In all staircase experiments, we used a 1-up-1-down staircase with unequal step sizes: step size was of 4% the maximum value of the stimulus, and the ratio of down-step/up-step was 0.2845, which results in the staircase converging to ~78% accuracy (Garcı́a-Pérez, 1998). In the constant-stimuli experiment, stimulus difficulty for both tasks was estimated using participants’ psychometric curves from the first staircase session, in order to achieve ~78% accuracy in the single condition.

Exclusion criteria

We used two exclusion criteria at the participant level. First, we excluded participants who had over 90% accuracy or below 60% accuracy for Type 1 discrimination performance in any of the tasks or conditions. There are two reasons to do so: firstly, this is a sign that the staircase failed to converge for such participants. Secondly, it is problematic to study metacognition in participants that perform close to ceiling or floor level. Because of the relationship between Type 1 and Type 2 information, the former will tend to have perfect metacognition, while the latter will show the opposite pattern. This resulted in the exclusion of 11 participants; these were mostly from the constant stimuli experiment, as using the same stimulus level for both single-task and dual-task conditions raised the chances that participants performed either too close to ceiling or floor level, in one of the two conditions. We also excluded participants that never varied their Type 2 confidence response (for example, by always responding “100”). This is a necessary step because, with no variability in the confidence responses, a measure of metacognitive efficiency cannot be reliably computed. We thus looked at the distribution of the standard deviations of participants’ confidence responses in the two tasks and conditions, and decided to exclude participants with a standard deviation lower than five in any task or condition (see Fig. 10 in the Supplementary Plots of the Appendix). This resulted in the exclusion of an additional eight participants.

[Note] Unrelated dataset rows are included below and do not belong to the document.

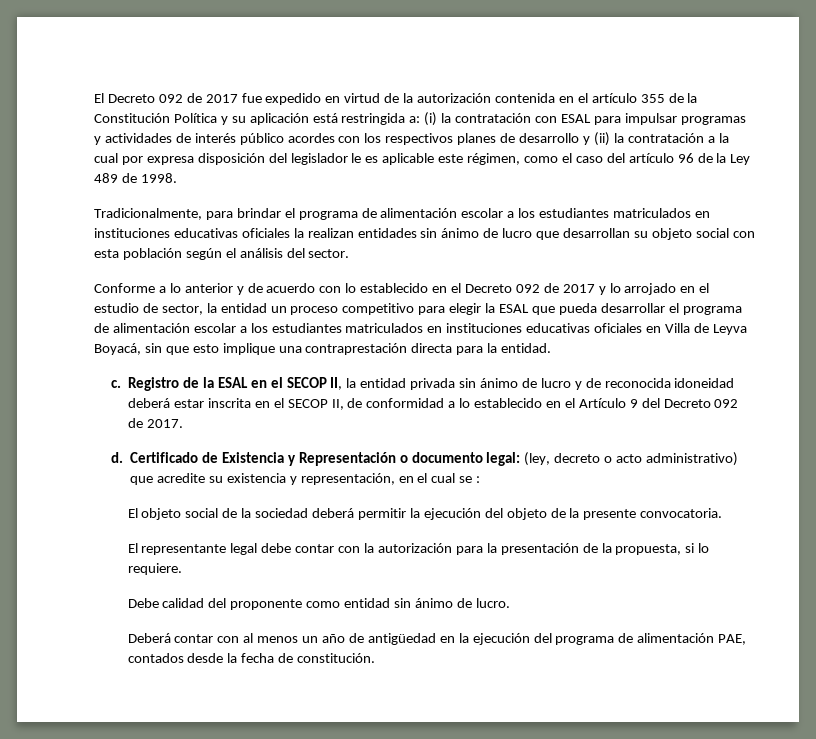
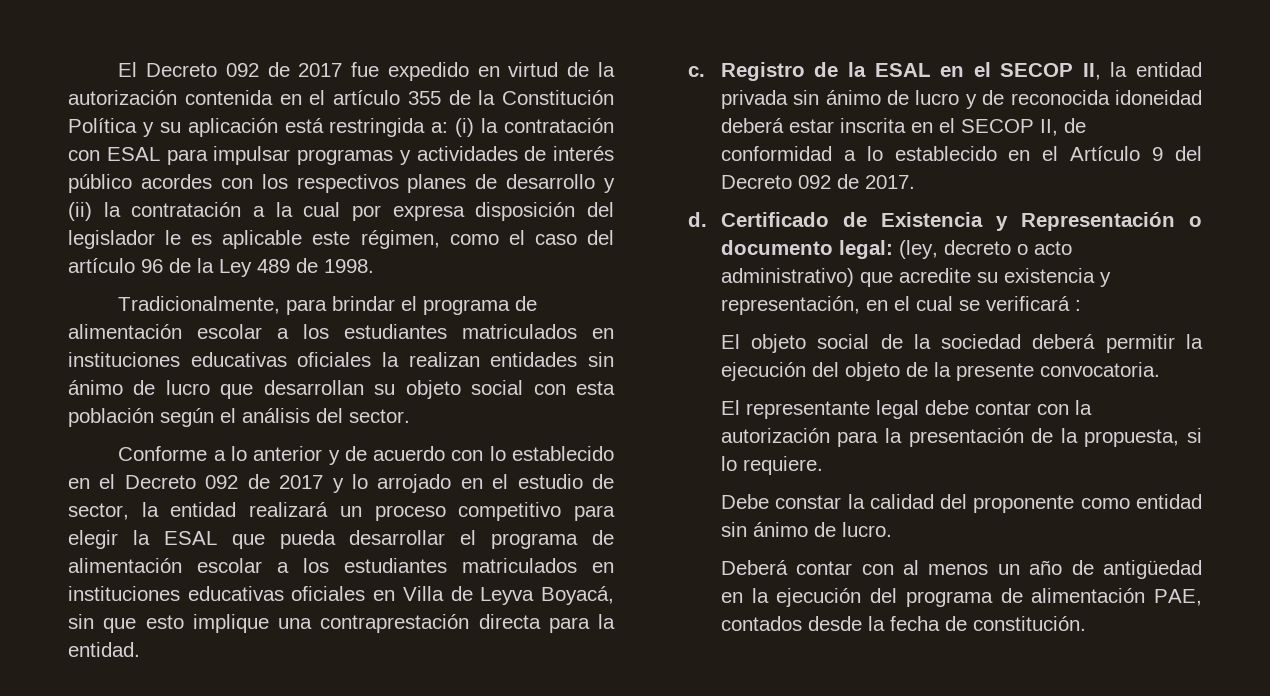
- Conforme a lo anterior y de acuerdo con lo establecido en el Decreto 092 de 2017 y lo arrojado en el estudio de sector, la entidad un proceso competitivo para elegir la ESAL que pueda desarrollar el programa de alimentación escolar a los estudiantes matriculados en instituciones educativas oficiales en Villa de Leyva Boyacá, sin que esto implique una contraprestación directa para la entidad.
+ Conforme a lo anterior y de acuerdo con lo establecido en el Decreto 092 de 2017 y lo arrojado en el estudio de sector, la entidad realizará un proceso competitivo para elegir la ESAL que pueda desarrollar el programa de alimentación escolar a los estudiantes matriculados en instituciones educativas oficiales en Villa de Leyva Boyacá, sin que esto implique una contraprestación directa para la entidad.
- Certificado de Existencia y Representación o documento legal: (ley, decreto o acto administrativo) que acredite su existencia y representación, en el cual se :
+ Certificado de Existencia y Representación o documento legal: (ley, decreto o acto administrativo) que acredite su existencia y representación, en el cual se verificará :
- Debe calidad del proponente como entidad sin ánimo de lucro.
+ Debe constar la calidad del proponente como entidad sin ánimo de lucro.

After applying these exclusion criteria, we analyzed data from 87 participants (13 performed well in the short/staircase replication, but did not pass the exclusion criteria in the short/constant experiment, and their data for the latter was consequently removed and not analyzed), 18 of which took part in both of the last two experiments. A summary of the experiments and participants is available in Table 1. Finally, at the trial level, we excluded every first trial of each new block (for task-switching costs), and every trial for which the log value of the response time was above or below 2.5 times the standard deviation of the log-RT distribution (~2.5% of all trials).

Statistical analyses

Discrimination performance

For each participant, and for each condition, we fitted cumulative Gaussian functions describing the proportion of responses indicating “upwards” responses in the motion task, and “red” responses in the color task, respectively, as a function of motion coherence, and proportion of red dots relative to blue dots (see Fig. 9 in the Supplementary Plots of the Appendix for an example). This was done with the quickpsy package (Linares & López-Moliner, 2016) in the R environment (R Core Team, 2018). The mean and standard deviation were free parameters, while the lapse rate was set to a free parameter with an upper bound of 2% and a lower bound of 1%. It is known that if lapses are not taken into account in the fitting process, it can bias both threshold and slope estimates (Wichmann & Hill, 2001); however, letting the lapse rate vary freely can also induce biases (Prins, 2012). We thus chose these bounds to allow for some degree of variation while keeping the estimates to lapses rates that are usually found in the field. After fitting, we extracted the slopes of the psychometric curves (the inverse of the standard deviation of the cumulative Gaussians) as a measure of discrimination sensitivity. The goodness of fit was never unacceptably poor (p > .05 of the deviance for all the participants, using bootstrapping; Linares & López-Moliner, 2016).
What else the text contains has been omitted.